Agora imagine que ao invés de sentar em uma sala de cinema para ver esse filme você obteve o storyboard finalizado.
Pronto, você tem Namor, As Profundezas.
Os autores Peter Milligan (roteiro) e Esad Ribic (arte) fizeram um trabalho realmente memorável. Nunca vi uma revista assim, e acho que vou demorar a ver. A história é no mínimo corajosa porque o personagem principal de certa forma praticamente não aparece. Mas ele está lá do primeiro quadrinho ao último. Para você entender como isso é possível, leia a revista e comente aqui.
Eu queria muito, mas muito mesmo ver isso transformado em um filme. Logo no início, lembrei de um joguinho de PC, estilo Alone in The Dark, que se passava num submarino também, e que tinha um roteiro ultra sinistro. Se não me engano, tinha a ver com o impronunciável monstro Cthulu.

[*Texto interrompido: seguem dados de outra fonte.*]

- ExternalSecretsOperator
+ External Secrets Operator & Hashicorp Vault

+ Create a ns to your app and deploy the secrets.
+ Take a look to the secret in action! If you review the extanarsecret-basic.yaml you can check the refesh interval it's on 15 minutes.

Se alguém aí lembrar, agradeço imensamente.
Vale ainda ressaltar a maravilhosa edição que a Panini fez e vem fazendo de todas as Marvel Kights.
Nota: 19
***
Entendendo o sistema de notas do Crepúsculo.

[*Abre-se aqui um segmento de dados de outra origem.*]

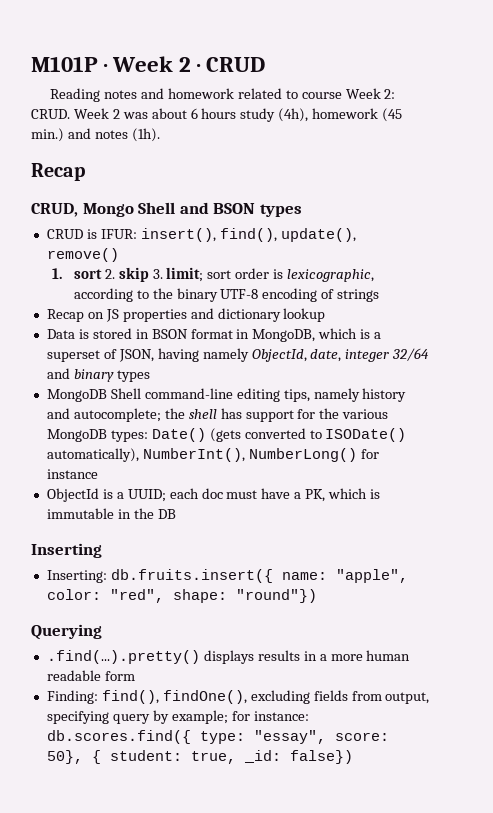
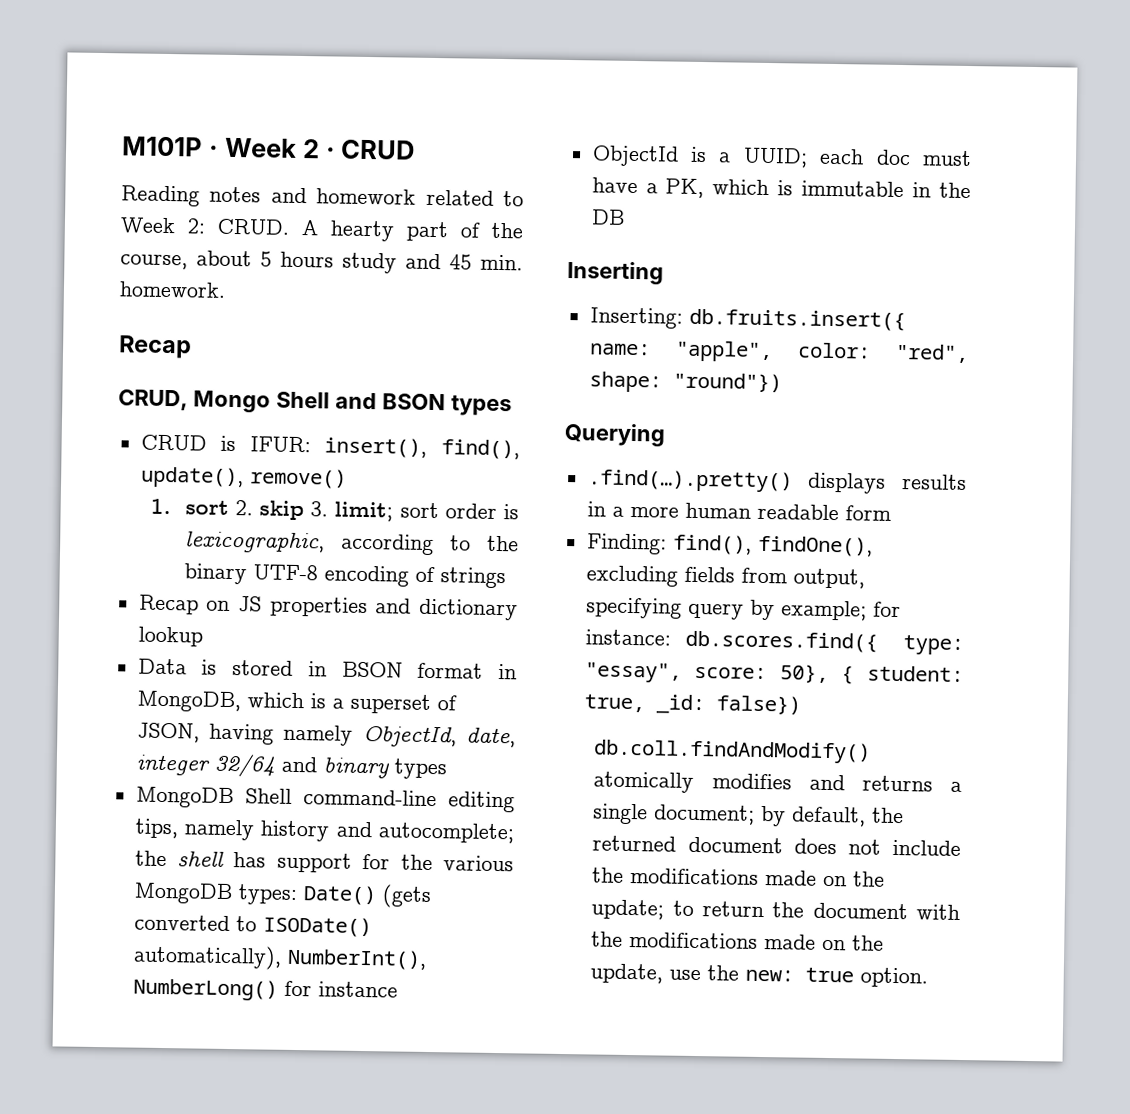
- Reading notes and homework related to course Week 2: CRUD.
+ Reading notes and homework related to Week 2: CRUD.
- Week 2 was about 6 hours study (4h), homework (45 min.) and notes (1h).
+ A hearty part of the course, about 5 hours study and 45 min. homework.
+ db.coll.findAndModify() atomically modifies and returns a single document; by default, the returned document does not include the modifications made on the update; to return the document with the modifications made on the update, use the new: true option.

A partir de agora, eu darei notas em todos os reviews que fizer. As notas vão de 1 a 5, essa porém é a classificação normal. Nesse caso as notas 1 e 2 são desempenhos péssimos, 3 é uma nota para algo bom e só bom. 4 e 5 para coisas ótimas, fantásticas.
A classificação diferenciada está nas notas Sem Nota e 19. Sem Nota é quando algo é tão ruim, tão tenebroso que eu nem sei porque estaria fazendo um review de algo tão ruim ou quando eu realmente não entendi e preciso de mais algum tempo para degustar. 19 significa algo épico, significa que você deve comprar original, ou melhor que você deve comprar tudo que tenha aquilo.
***
1 – Eu tinha que começar com alguma coisa épica.
2 – Tem alguma coisa ruim na revista? Sim. Todos os personagens estão com o Rim ferrado.
3 – Não tenho nada para falar aqui, mas tenho que manter a tradição.